No such floor exists under funding for foreign aid and diplomacy. Although economies from consolidating oversight agencies are still possible, and despite the fact that some programs may not yet have been sufficiently revised to meet the changing demands of the post-Cold War world, it is nevertheless true that years of budget cuts have left us resource poor. The result is a loss of leverage and tools that could help us address a host of problems before they reach a point where there is little we can usefully do or where military intervention is the only option.

But as important as dollars are, the most important resource affecting the course of American foreign and defense policy may be time—in particular, the time of the president and his most senior aides. It is often too late once the problem or crisis materializes. We need regular, active involvement as a matter of course—and regular high-level consultations with the other major powers as a matter of schedule.

In the end, all the dollars and all the tools in the world count for little if the American people and their representatives are not prepared to support their use. Only the president has the power to persuade the public that casualties are worth suffering on behalf of certain interests or causes. We need less emphasis on exit strategies and more on the benefits of acting and staying the course. This means that the bully pulpit of the presidency must be used consistently to make the case for foreign policy.

From Containment to Regulation

The lack of an intellectual construct for American foreign policy is not cost-free. Doctrines provide useful guidance for sizing and shaping defense spending, for determining whether and how to intervene with military force or other tools, for deciding where promoting democracy can dominate policy and where it must take a back seat. Without such a structure, policymakers become reactive, all too easily swayed by the latest televised image.

What should this construct be? I would argue for a doctrine of “regulation” to shape the behavior and, in some cases, capabilities of governments and other actors so that they are less likely or able to act aggressively beyond their borders or toward their own citizens and more likely to conduct trade and other economic relations according to agreed norms and procedures.

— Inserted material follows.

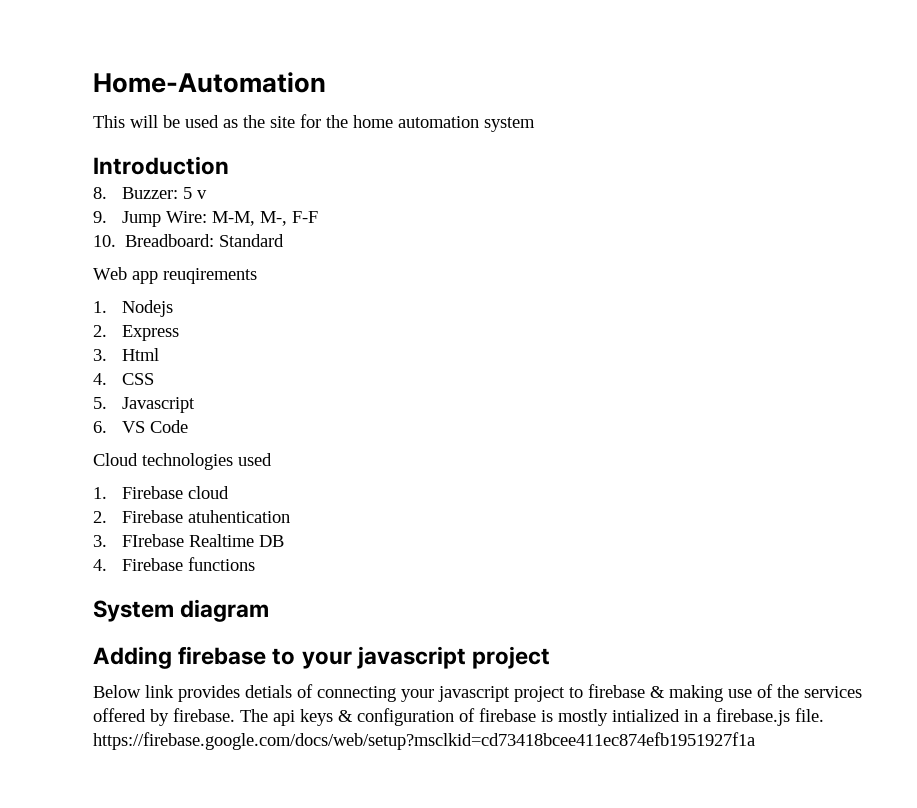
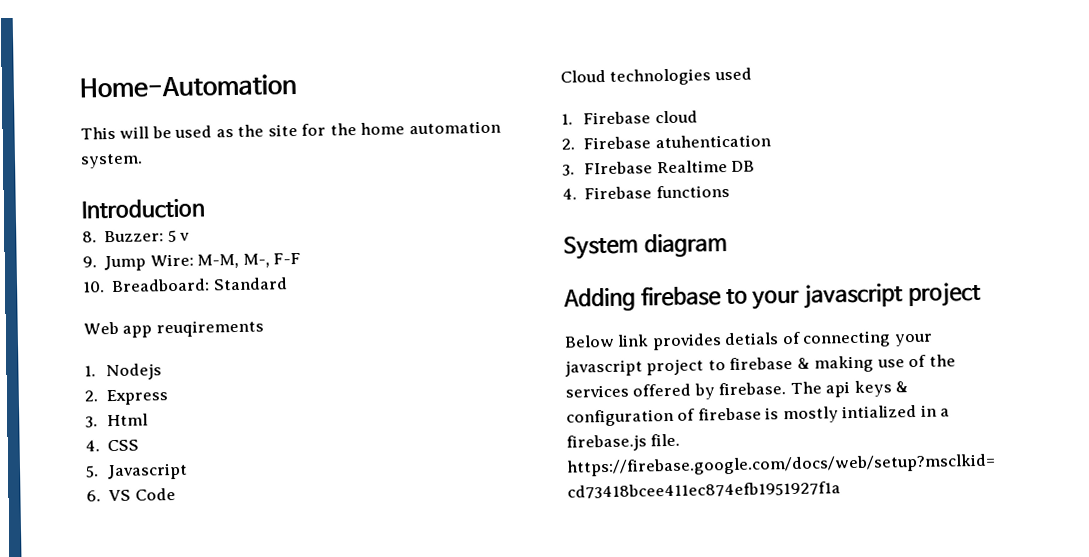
[484,117,535,132] system -> [80,153,143,169] system.

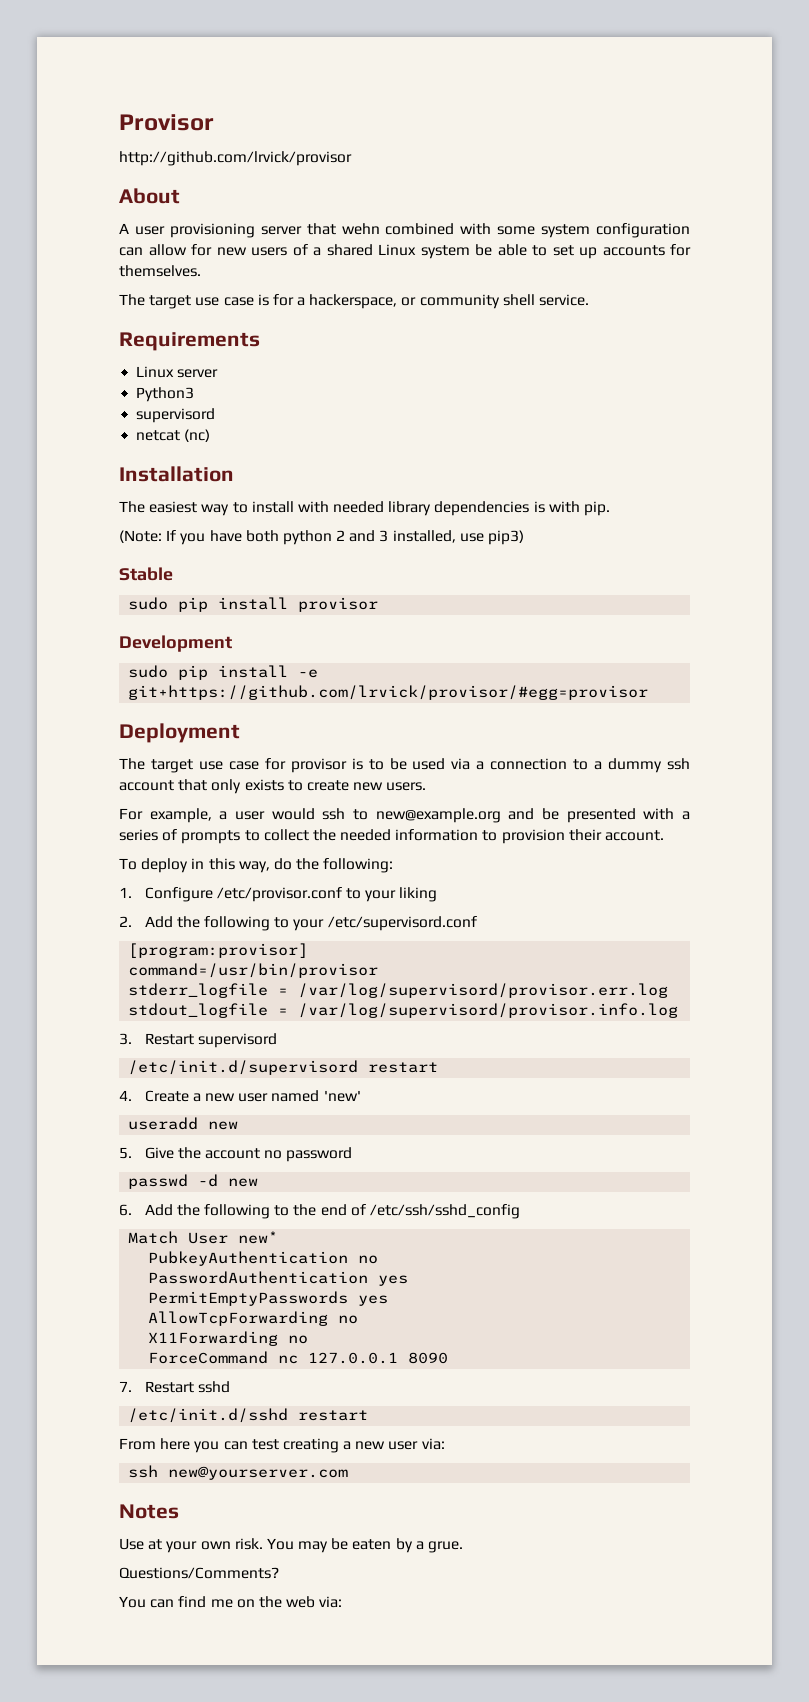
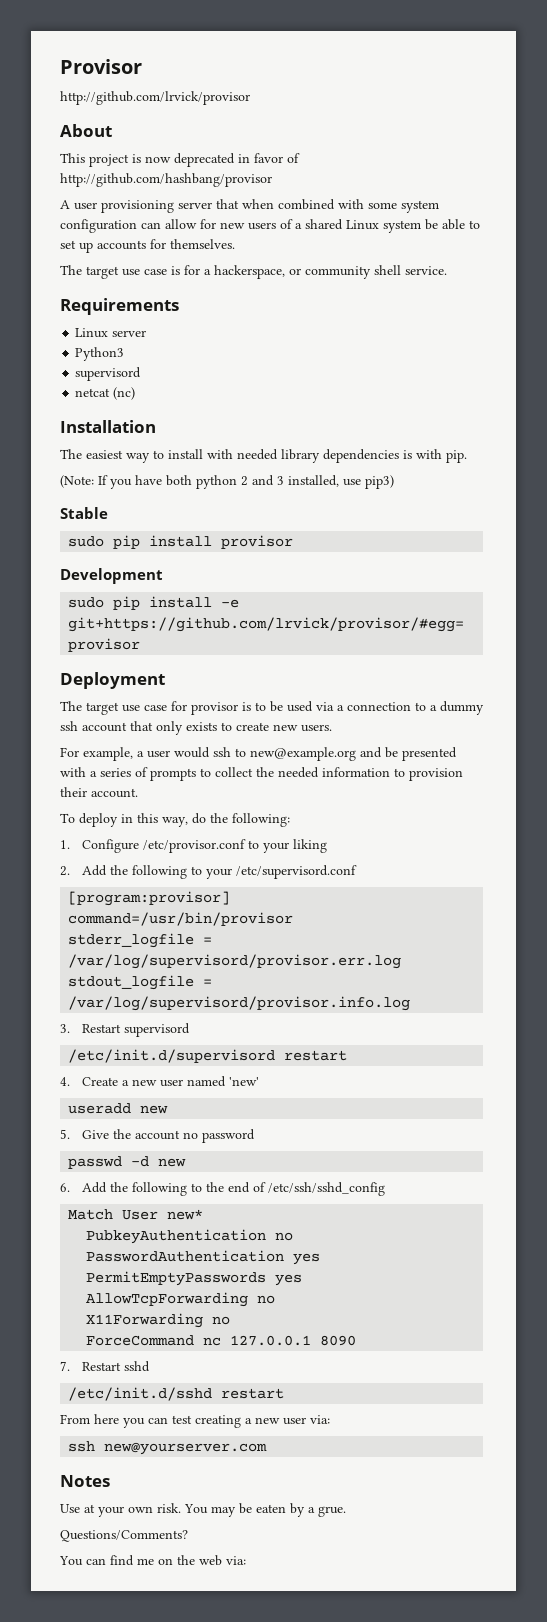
(180, 196) none -> [60,153,300,167] [60,173,272,187] // This project is now deprecated in favor of http://github.com/hashbang/provisor
[341,223,380,235] wehn -> [242,199,274,209] when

The focus on inter-state concerns should be dominant rather than exclusive. Considerations of “justice”—democracy, human rights, human welfare—would, though, ordinarily be of a lower priority. So, too, would promoting exports. The reasoning is simple. Order is the more basic concern. One can have order without justice but not the other way around. Similarly, one cannot have trade without stability.

Some of this can be best achieved by creating or expanding multilateral institutions, be they regional (such as NAFTA) or global (such as the World Trade Organization). In other instances, less formal coalitions of the willing and able, organized by the United States, will be the best available mechanism for accomplishing U.S. objectives. In all instances, what is certain is that our ability to realize our goals will be a direct consequence of our willingness and ability to lead, something that in turn will reflect our willingness to devote resources—our wealth, lives, and time—to the tasks before us.